▶ Task details
Tell me how many lines in the data below hold the string "Dockerfile", and say nothing else.

Extracted records:
-- Opening Marker --
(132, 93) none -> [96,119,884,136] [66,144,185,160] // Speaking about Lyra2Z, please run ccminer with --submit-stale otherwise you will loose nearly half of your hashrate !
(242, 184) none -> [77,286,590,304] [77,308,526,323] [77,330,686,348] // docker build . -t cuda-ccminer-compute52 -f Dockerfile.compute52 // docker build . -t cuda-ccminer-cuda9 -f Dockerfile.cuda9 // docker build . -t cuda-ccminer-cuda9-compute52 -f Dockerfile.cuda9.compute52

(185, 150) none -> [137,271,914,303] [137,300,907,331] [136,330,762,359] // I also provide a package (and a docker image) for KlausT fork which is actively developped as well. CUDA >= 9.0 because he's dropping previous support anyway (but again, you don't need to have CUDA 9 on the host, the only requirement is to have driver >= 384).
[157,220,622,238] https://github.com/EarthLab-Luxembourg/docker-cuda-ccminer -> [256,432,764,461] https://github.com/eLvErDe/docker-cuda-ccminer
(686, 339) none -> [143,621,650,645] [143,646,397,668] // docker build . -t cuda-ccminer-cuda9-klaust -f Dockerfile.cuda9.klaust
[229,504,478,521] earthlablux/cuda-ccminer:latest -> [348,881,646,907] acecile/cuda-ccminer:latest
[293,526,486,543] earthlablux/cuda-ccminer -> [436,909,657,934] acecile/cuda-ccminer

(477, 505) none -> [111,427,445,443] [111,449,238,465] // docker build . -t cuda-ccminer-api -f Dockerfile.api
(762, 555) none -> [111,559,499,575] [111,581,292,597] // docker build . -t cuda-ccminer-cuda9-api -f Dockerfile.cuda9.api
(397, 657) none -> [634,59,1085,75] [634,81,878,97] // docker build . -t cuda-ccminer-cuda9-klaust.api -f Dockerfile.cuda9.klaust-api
-- Closing Marker --
▶ Completed exercise
5